La dernière lueur d'espoir vient de Bruxelles. La Commission européenne, qui enquête depuis six ans sur l'abus de position dominante de Google sur la recherche verticale "shopping", devrait rendre sa décision dans les mois qui viennent. "D'après les échanges que nous avons avec eux, le dossier est finalisé et la décision prête à être rendue, confirme Nicolas Jornet. Parmi les options possibles, une amende forte qui ne fera rien pour rééquilibrer le marché, ou une décision qui permettrait à tous les comparateurs d'être visibles sur le moteur principal de Google, de retrouver un trafic monétisable et donc d'innover et de proposer de nouveaux services."

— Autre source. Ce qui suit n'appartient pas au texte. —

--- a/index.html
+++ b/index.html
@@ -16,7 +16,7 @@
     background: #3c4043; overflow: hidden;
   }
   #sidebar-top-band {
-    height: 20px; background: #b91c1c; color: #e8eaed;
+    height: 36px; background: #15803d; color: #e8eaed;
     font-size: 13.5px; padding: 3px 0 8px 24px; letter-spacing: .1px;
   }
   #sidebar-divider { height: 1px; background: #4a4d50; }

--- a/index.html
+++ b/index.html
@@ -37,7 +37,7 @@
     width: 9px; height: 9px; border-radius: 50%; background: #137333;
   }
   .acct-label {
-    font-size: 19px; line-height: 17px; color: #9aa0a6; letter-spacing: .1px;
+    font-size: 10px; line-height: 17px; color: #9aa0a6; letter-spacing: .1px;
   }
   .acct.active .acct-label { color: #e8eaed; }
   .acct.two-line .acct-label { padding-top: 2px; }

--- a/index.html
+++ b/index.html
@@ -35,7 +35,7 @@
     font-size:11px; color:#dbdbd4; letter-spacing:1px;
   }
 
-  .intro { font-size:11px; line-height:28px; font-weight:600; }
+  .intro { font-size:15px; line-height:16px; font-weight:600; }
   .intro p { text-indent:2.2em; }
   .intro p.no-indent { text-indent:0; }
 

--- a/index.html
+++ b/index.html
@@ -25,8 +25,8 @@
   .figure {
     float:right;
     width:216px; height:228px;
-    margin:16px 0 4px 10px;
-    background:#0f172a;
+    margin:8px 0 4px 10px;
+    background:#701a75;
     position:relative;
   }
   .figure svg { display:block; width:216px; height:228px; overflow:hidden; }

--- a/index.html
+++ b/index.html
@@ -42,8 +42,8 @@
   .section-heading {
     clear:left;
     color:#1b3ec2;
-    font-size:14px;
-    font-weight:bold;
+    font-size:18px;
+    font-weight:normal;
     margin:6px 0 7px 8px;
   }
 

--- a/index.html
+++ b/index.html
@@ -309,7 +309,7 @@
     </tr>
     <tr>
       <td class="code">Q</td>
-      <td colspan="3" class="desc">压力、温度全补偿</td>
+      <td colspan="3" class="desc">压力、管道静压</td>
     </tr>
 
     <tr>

"L'Europe avait des fleurons comme Kelkoo et Twenga mais ils ont été coupés dans leur élan"

Car l'enjeu n'est pas uniquement la survie de quelques petites sociétés. Il s'agit aussi de ne pas laisser Google Shopping en situation de monopole, car les conséquences seraient néfastes aussi bien pour les marchands que pour les consommateurs. "En pratique, 90% du trafic envoyé aux marchands par Google Shopping provient du module Product Listing Ads (PLA) qui s'insère dans les résultats du moteur principal et contient au maximum six annonces", souligne en effet Nicolas Jornet. Evidemment, comparer six marchands ne relève franchement plus de la comparaison de prix. Par ailleurs, le CPC est tel qu'il ne sera bientôt plus accessible qu'aux plus gros marchands, les petits ayant déjà beaucoup de mal à suivre.

Le dirigeant espère donc que Bruxelles tiendra tête au géant de Mountain View. "Nombreux sont les candidats à la présidentielle qui déclarent vouloir une Europe numérique plus forte, relève Nicolas Jornet. Or sur la comparaison de prix, l'Europe a effectivement perdu une bataille. Nous avions des fleurons comme Kelkoo, Twenga et d'autres acteurs européens, mais ils ont été coupés dans leur élan." Pour le dirigeant, le dernier moment pour les soutenir est arrivé, car dans un ou deux ans, il sera trop tard. "La seule chose qui restera à faire, ce sera le post-mortem."